Em entrevista coletiva na tarde desta sexta-feira (20), o delegado Luiz Gonzaga Junior, titular da Delegacia de Apuração de Atos Infracionais (Depai), informou que o estudante que abriu fogo em uma escola de Goiânia, matando dois colegas, disse em depoimento ser vítima de bullying no colégio e que, por isso, cometeu o ataque. 

Assim que o adolescente de 14 anos sacou a arma em sala de aula, seu primeiro alvo foi o colega que praticava bullying contra ele. Depois, o atirador, segundo o delegado, "sentiu vontade de matar mais" e seguiu com os disparos. "Ele falou para todo mundo: 'vocês vão todos morrer'", detalhou.
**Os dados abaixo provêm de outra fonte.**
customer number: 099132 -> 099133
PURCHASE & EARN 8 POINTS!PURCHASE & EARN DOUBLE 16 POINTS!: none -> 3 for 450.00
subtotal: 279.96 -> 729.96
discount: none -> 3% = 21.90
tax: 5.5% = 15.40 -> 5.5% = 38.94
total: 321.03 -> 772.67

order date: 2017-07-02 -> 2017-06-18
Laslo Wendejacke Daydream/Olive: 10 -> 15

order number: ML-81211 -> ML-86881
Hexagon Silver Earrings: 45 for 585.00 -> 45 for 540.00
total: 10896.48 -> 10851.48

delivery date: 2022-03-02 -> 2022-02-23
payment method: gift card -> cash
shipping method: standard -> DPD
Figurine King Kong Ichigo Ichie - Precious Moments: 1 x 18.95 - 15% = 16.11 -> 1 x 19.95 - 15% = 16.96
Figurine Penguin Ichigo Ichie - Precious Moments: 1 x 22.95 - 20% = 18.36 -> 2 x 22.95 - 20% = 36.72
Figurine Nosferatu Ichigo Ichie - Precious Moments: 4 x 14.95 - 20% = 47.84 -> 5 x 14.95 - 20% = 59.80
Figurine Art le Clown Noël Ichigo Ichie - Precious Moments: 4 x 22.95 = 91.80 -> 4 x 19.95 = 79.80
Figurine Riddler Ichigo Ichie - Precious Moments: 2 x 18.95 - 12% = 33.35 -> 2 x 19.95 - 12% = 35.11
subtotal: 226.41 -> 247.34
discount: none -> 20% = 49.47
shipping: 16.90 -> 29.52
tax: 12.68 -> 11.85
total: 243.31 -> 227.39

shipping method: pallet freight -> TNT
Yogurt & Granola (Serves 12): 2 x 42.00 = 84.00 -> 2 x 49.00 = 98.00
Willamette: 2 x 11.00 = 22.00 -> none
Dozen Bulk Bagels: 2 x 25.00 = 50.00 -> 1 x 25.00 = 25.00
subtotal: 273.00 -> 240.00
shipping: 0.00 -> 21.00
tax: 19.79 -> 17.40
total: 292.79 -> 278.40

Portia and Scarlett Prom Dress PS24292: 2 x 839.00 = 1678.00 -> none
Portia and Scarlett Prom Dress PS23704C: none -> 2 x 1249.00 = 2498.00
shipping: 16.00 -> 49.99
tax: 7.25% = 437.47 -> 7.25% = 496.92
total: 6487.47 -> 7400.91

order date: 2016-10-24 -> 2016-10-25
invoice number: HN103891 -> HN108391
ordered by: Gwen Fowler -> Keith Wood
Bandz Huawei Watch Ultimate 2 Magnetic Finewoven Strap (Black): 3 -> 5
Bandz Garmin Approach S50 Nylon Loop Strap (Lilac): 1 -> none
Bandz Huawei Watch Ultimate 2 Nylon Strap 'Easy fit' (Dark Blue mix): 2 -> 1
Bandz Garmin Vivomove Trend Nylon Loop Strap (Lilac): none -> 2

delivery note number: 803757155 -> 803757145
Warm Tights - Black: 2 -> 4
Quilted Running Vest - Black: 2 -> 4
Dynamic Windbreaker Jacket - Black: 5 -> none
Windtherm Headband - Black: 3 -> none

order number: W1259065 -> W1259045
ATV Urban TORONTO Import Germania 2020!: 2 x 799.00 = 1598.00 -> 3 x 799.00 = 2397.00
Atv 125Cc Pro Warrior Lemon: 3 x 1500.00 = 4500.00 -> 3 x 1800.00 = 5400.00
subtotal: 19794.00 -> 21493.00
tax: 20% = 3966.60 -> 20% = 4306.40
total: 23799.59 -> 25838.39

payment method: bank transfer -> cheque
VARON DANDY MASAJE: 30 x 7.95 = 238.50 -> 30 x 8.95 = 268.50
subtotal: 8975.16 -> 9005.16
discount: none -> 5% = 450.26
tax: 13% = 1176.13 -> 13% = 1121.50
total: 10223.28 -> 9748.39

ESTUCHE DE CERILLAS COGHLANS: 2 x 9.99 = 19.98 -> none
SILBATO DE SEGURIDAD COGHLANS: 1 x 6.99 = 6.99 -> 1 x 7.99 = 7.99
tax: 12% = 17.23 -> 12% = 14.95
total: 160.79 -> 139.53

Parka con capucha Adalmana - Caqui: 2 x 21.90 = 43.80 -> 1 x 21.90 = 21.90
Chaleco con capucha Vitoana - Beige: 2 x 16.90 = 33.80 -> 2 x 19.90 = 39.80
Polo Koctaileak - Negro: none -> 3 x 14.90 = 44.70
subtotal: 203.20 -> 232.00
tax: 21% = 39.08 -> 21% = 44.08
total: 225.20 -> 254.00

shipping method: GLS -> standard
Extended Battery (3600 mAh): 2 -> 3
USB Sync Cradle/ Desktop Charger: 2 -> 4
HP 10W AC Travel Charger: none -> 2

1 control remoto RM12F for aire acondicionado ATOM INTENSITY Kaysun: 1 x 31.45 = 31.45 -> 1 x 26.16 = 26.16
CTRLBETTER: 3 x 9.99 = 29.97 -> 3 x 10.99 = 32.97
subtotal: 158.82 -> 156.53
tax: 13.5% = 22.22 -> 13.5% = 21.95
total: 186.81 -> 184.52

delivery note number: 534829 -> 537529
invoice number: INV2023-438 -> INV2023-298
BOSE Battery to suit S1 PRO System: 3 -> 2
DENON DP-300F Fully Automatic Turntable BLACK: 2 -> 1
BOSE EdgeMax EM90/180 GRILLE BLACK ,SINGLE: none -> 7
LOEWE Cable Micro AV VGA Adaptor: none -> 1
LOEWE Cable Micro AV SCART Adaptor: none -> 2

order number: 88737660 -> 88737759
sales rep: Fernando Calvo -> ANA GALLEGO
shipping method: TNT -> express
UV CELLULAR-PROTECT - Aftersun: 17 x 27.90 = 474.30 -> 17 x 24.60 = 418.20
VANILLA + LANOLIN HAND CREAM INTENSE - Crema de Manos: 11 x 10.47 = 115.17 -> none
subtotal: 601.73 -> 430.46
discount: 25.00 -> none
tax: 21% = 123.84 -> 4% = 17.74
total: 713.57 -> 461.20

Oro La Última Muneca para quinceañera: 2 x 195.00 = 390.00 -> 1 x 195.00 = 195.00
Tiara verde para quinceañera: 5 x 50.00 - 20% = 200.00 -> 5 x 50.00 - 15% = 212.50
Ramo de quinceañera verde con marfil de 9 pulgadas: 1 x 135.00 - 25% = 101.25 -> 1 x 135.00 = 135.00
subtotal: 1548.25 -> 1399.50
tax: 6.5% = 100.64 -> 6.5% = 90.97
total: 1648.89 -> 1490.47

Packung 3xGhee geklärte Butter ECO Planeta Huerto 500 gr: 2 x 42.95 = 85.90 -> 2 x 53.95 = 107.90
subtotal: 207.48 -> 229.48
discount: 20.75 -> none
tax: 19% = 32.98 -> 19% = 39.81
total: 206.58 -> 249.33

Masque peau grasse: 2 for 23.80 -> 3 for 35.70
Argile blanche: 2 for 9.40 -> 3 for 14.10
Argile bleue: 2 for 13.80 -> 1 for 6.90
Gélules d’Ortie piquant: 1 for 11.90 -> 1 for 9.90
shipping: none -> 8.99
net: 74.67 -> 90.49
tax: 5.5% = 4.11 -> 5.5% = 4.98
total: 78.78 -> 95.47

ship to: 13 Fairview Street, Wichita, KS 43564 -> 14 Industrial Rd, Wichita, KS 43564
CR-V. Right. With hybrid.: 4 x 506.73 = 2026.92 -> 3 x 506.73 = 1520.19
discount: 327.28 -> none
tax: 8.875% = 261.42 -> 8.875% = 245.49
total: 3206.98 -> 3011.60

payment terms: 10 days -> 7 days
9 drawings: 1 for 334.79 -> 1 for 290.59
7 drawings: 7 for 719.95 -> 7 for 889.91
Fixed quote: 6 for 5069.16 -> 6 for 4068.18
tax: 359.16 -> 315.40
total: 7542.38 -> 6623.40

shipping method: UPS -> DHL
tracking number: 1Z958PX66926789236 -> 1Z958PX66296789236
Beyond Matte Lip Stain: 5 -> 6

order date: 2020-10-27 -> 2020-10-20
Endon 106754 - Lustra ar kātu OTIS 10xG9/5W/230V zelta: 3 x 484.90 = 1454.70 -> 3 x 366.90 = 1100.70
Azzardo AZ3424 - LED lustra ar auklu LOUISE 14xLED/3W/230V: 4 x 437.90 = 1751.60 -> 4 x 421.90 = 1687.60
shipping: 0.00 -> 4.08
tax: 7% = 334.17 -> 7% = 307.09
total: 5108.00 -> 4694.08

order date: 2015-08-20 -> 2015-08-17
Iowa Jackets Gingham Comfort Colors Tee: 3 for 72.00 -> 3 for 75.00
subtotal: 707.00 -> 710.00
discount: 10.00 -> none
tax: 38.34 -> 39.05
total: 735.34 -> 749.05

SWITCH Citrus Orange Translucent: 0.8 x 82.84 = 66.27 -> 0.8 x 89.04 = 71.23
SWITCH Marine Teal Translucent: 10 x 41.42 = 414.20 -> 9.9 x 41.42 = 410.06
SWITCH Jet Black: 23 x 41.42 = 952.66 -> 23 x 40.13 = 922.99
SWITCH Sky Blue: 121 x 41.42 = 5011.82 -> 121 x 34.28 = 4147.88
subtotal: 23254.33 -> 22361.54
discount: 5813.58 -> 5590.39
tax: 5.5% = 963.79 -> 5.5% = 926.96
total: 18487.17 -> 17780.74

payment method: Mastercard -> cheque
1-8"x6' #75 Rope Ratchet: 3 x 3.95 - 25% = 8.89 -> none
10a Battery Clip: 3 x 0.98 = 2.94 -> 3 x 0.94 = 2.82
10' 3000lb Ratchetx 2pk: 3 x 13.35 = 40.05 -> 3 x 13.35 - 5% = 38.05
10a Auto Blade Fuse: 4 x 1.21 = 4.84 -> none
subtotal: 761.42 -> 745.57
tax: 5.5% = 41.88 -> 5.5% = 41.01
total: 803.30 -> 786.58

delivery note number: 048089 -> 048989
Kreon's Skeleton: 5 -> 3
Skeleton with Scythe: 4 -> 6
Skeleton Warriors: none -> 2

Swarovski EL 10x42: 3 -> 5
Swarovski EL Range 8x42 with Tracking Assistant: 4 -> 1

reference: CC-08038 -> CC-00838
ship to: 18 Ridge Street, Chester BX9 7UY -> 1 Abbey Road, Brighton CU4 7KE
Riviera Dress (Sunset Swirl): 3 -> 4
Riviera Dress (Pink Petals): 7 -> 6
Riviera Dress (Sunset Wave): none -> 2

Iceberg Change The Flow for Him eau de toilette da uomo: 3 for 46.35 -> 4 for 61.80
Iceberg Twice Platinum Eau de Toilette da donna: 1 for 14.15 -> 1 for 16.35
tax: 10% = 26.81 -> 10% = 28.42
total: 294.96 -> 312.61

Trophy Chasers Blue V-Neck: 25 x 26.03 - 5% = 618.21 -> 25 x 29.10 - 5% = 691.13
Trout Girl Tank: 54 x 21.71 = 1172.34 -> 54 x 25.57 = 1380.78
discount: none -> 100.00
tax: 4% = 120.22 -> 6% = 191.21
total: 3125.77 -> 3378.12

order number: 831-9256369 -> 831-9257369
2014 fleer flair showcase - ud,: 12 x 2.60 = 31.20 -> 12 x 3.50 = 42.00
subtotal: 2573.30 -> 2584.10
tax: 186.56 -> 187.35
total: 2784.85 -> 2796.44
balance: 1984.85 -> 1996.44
Ainda conforme Gonzaga Junior, depois de matar seu desafeto, o adolescente fez disparos a esmo e teria assassinado, inclusive, um amigo seu. O rapaz só parou com os disparos depois de ser convencido verbalmente pela coordenadora da escola. "Ele não entregou a arma para ela, mas a travou e eles foram juntos para a biblioteca aguardar a chegada da Polícia Militar", disse o delegado. A docente também dissuadiu o jovem — que ainda tinha um carregador com mais munição — de tirar a própria vida.

Ouvidos de maneira informal pela polícia, funcionários da escola disseram que o adolescente era "ótimo aluno, com ótimas notas". O pai — um major da Polícia Militar —, por sua vez, lembrou que o rapaz já havia sido submetido a um tratamento psicológico. 

A arma usada no crime pertencia à mãe do suspeito. Ela também integra o quadro da Polícia Militar de Goiás. Embora o adolescente tenha afirmado que pegou a arma escondido e que não teve aulas de tiros com eles, os pais serão ouvidos e podem responder criminal e administrativamente.

Em relação ao bullying, o jovem afirmou não ter comunicado ninguém da escola ou da família sobre a situação. Ele estima que há dois ou três meses vinha pensando em cometer o ataque e que se inspirou nos atentados de Columbine, nos Estados Unidos, e Realengo, no Rio de Janeiro, ambos cometidos em escolas.